**Edit tracking data**
· · · · · · ·

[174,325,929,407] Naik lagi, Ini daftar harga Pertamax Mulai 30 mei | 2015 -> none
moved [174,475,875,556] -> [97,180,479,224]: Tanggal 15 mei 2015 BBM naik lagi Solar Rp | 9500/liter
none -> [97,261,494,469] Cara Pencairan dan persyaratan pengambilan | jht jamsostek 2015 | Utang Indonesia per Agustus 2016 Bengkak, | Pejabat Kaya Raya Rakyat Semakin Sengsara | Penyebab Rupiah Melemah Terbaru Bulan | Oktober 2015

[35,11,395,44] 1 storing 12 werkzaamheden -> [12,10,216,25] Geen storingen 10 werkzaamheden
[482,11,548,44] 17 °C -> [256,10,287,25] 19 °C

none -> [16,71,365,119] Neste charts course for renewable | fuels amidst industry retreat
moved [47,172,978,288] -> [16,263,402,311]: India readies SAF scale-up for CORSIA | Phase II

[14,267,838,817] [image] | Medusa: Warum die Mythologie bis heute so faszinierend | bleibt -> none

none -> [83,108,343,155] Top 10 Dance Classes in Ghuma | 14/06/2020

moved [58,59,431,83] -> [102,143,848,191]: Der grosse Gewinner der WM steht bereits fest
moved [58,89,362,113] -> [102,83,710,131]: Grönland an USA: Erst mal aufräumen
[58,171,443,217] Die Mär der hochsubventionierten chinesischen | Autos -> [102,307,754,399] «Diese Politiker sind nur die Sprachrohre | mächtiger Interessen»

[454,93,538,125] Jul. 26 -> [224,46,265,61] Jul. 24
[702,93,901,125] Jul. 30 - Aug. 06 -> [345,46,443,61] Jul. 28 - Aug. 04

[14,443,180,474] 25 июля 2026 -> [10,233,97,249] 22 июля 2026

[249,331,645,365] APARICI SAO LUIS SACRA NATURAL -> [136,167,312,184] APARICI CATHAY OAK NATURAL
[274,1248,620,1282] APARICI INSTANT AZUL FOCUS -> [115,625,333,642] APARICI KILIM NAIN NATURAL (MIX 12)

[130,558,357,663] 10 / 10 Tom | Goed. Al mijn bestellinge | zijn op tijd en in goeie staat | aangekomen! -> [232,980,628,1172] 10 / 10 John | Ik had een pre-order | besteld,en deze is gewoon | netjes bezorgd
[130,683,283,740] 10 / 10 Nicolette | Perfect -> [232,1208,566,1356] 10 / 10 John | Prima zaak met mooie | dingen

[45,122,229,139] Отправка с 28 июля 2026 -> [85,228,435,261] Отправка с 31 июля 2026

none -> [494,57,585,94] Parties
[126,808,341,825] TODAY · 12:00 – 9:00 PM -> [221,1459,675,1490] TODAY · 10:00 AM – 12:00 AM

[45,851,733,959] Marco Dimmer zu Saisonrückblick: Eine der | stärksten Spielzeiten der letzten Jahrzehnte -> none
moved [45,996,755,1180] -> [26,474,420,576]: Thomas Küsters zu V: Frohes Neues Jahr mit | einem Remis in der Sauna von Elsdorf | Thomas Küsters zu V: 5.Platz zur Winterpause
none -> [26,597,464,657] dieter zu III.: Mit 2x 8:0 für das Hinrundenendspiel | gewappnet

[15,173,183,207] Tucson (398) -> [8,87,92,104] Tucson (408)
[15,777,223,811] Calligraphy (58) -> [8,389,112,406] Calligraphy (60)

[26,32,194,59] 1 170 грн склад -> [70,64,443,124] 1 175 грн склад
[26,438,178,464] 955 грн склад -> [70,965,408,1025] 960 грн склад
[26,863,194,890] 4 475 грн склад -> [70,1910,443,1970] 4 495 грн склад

· · · · · · ·

Where in the entries above does the word "NATURAL" appear? Copy each line that has it.

[249,331,645,365] APARICI SAO LUIS SACRA NATURAL -> [136,167,312,184] APARICI CATHAY OAK NATURAL
[274,1248,620,1282] APARICI INSTANT AZUL FOCUS -> [115,625,333,642] APARICI KILIM NAIN NATURAL (MIX 12)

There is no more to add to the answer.